Total tumor volume predicts risk of recurrence following liver transplantation in patients with hepatocellular carcinoma

被引:187
作者
Toso, Christian [1 ]
Trotter, James [2 ]
Wei, Alice [3 ]
Bigam, David L. [1 ]
Shah, Shimul [3 ]
Lancaster, Joshua [2 ]
Grant, David R. [3 ]
Greig, Paul D. [3 ]
Shapiro, A. M. James [1 ]
Kneteman, Norman M. [1 ]
机构
[1] Univ Alberta, Sect Hepatobiliary Pancreat & Transplant Surg, Edmonton, AB, Canada
[2] Univ Colorado, Hlth Sci Ctr, Div Gastroenterol Hepatol, Denver, CO USA
[3] Univ Toronto, Toronto Gen Hosp, Univ Hlth Network, Dept Surg, Toronto, ON M5G 1L7, Canada
关键词
D O I
10.1002/lt.21484
中图分类号
R57 [消化系及腹部疾病];
学科分类号
摘要
Criteria for the selection of candidates for liver transplantation in the presence of hepatocellular carcinoma (HCC) should accurately predict posttransplant recurrence while not excluding excessive numbers of patients from candidacy. Existing criteria are challenged by the limited accuracy of radiological assessment. The total tumor volume (TTV) was calculated by the addition of the volume of each individual tumor. A preliminary analysis was carried out on HCC patient data from the Alberta Liver Transplant Program (52 patients) and then validated on the populations of the Universities of Toronto and Colorado programs (154 and 82 patients). A TTV cutoff of 115 cm(3) was chosen on the basis of the risk of recurrence with use of a receiver operating characteristic curve. Radiology correlated more closely to pathology with TTV than with Milan and University of California at San Francisco (UCSF) criteria (91% versus 69% and 75% of patients, P < 0.0001).
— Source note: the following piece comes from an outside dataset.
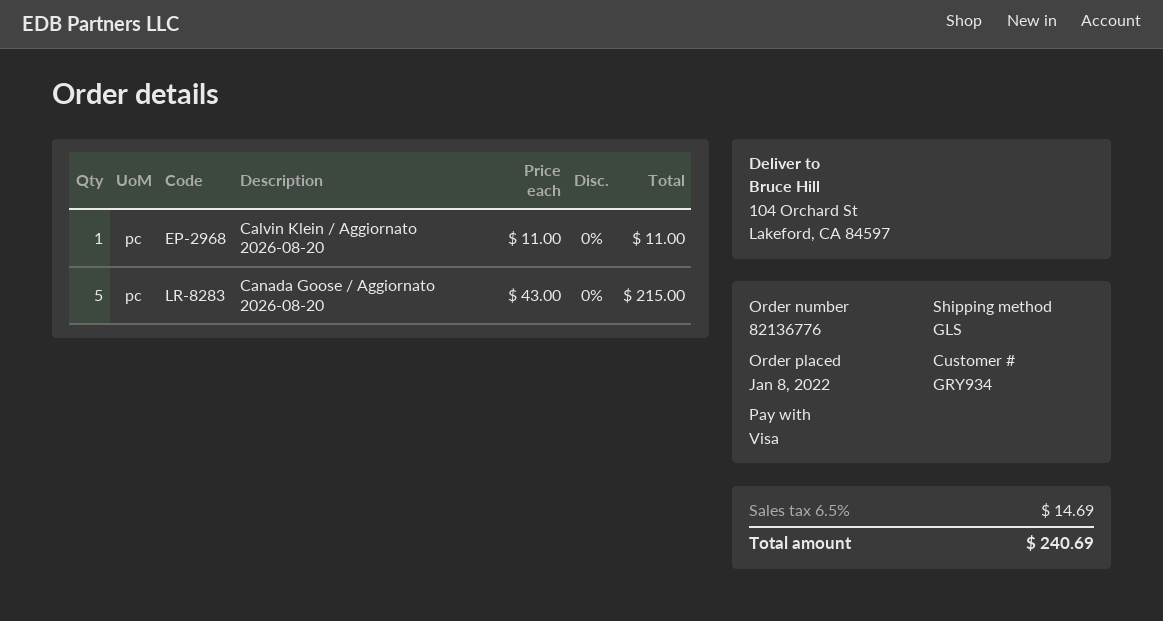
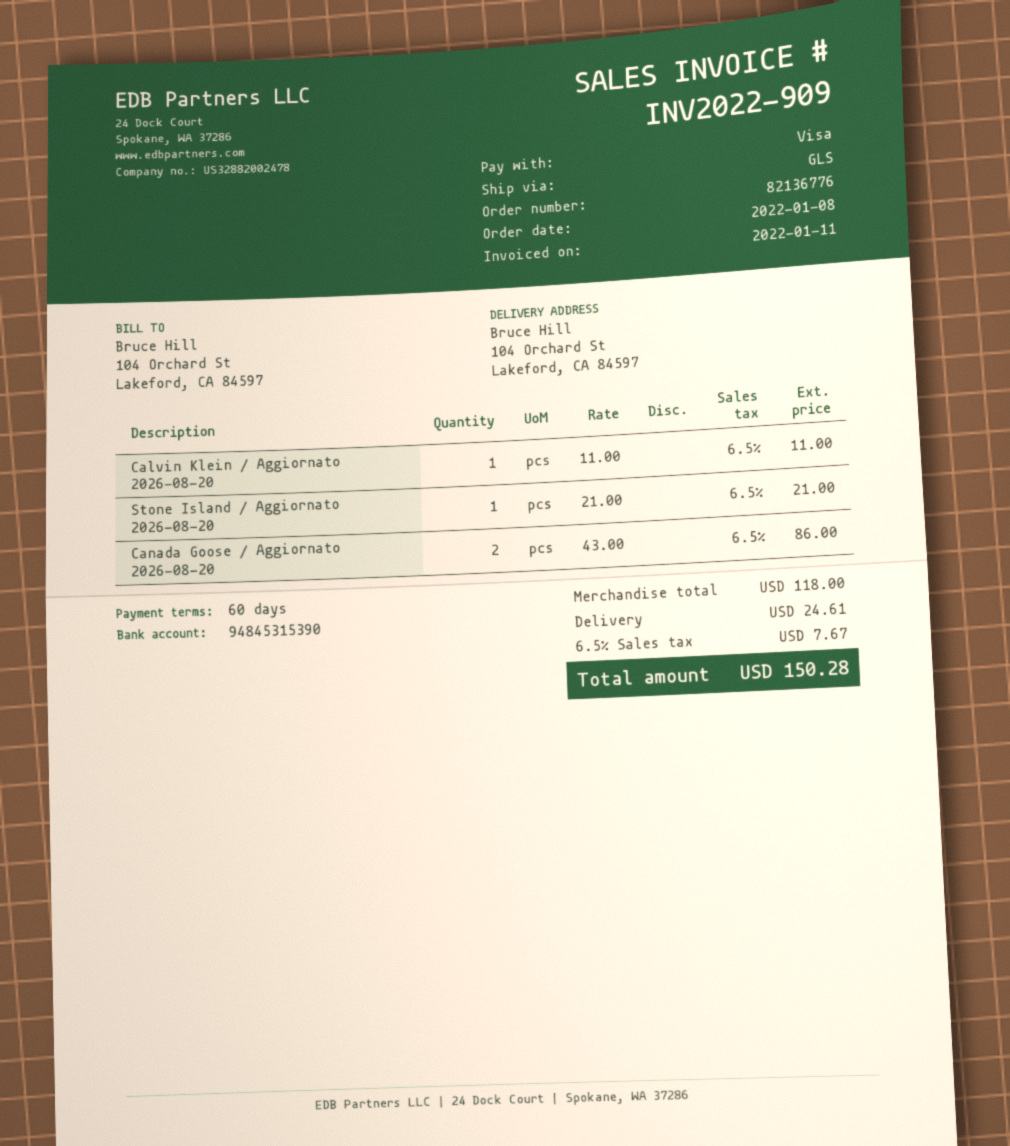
Canada Goose / Aggiornato 2026-08-20: 5 x 43.00 = 215.00 -> 2 x 43.00 = 86.00
Stone Island / Aggiornato 2026-08-20: none -> 1 x 21.00 = 21.00
shipping: none -> 24.61
tax: 6.5% = 14.69 -> 6.5% = 7.67
total: 240.69 -> 150.28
Although more patients met qualifying criteria for transplant with TTV (28%-53% more than Milan and 16%-26% more than UCSF), no deterioration of outcome was demonstrated in an analysis of patients within TTV <= 115 cm(3) in comparison with those meeting Milan or UCSF classifications at all institutions. Patients with TTV > 115 cm(3) experienced more recurrences and lower patient survival in the Alberta and Colorado series (P < 0.05). When TTV with a cutoff of 115 cm(3) is used for candidate selection, the accuracy of pretransplant radiological assessment is enhanced, with posttransplant outcomes not different from those achieved with Milan and UCSF classifications despite a more inclusive patient population.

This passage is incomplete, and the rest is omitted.